▸ **Work task**: When you reach a picture, pass over it; otherwise repeat the listing word for word.

(Given records Opens)

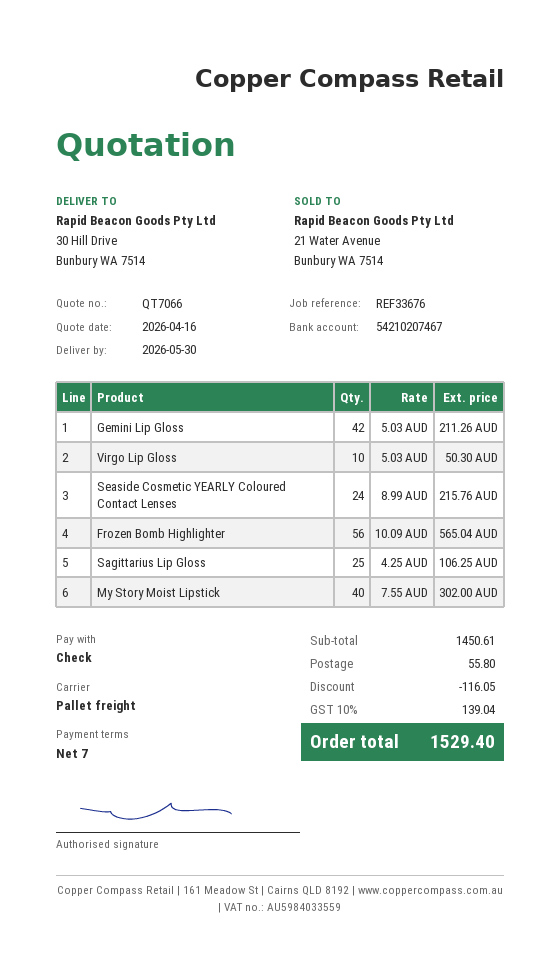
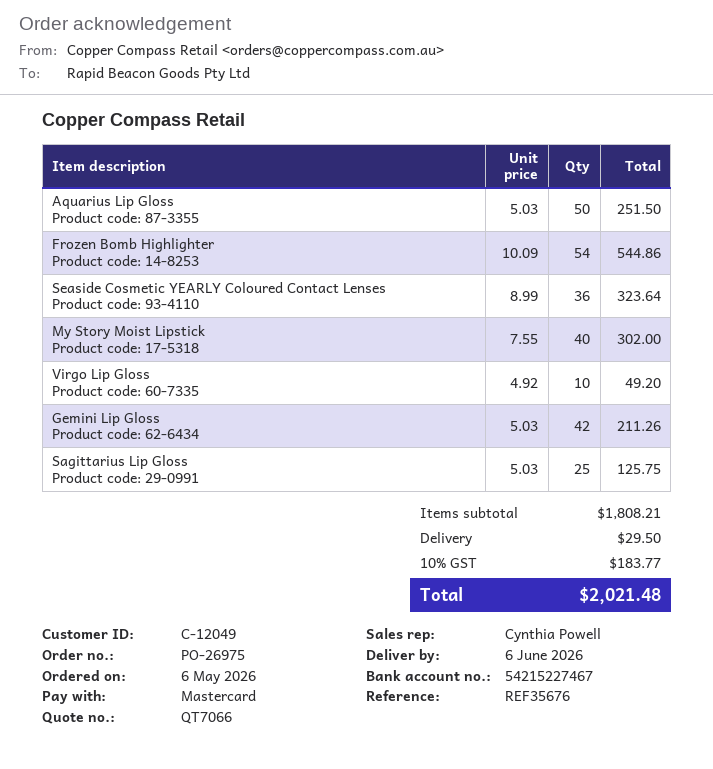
delivery date: 2026-05-30 -> 2026-06-06
reference: REF33676 -> REF35676
payment method: cheque -> Mastercard
bank account: 54210207467 -> 54215227467
Virgo Lip Gloss: 10 x 5.03 = 50.30 -> 10 x 4.92 = 49.20
Seaside Cosmetic YEARLY Coloured Contact Lenses: 24 x 8.99 = 215.76 -> 36 x 8.99 = 323.64
Frozen Bomb Highlighter: 56 x 10.09 = 565.04 -> 54 x 10.09 = 544.86
Sagittarius Lip Gloss: 25 x 4.25 = 106.25 -> 25 x 5.03 = 125.75
Aquarius Lip Gloss: none -> 50 x 5.03 = 251.50
subtotal: 1450.61 -> 1808.21
discount: 116.05 -> none
shipping: 55.80 -> 29.50
tax: 10% = 139.04 -> 10% = 183.77
total: 1529.40 -> 2021.48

(Given records Closes)

▸ **Result of the exercise**:
delivery date: 2026-05-30 -> 2026-06-06
reference: REF33676 -> REF35676
payment method: cheque -> Mastercard
bank account: 54210207467 -> 54215227467
Virgo Lip Gloss: 10 x 5.03 = 50.30 -> 10 x 4.92 = 49.20
Seaside Cosmetic YEARLY Coloured Contact Lenses: 24 x 8.99 = 215.76 -> 36 x 8.99 = 323.64
Frozen Bomb Highlighter: 56 x 10.09 = 565.04 -> 54 x 10.09 = 544.86
Sagittarius Lip Gloss: 25 x 4.25 = 106.25 -> 25 x 5.03 = 125.75
Aquarius Lip Gloss: none -> 50 x 5.03 = 251.50
subtotal: 1450.61 -> 1808.21
discount: 116.05 -> none
shipping: 55.80 -> 29.50
tax: 10% = 139.04 -> 10% = 183.77
total: 1529.40 -> 2021.48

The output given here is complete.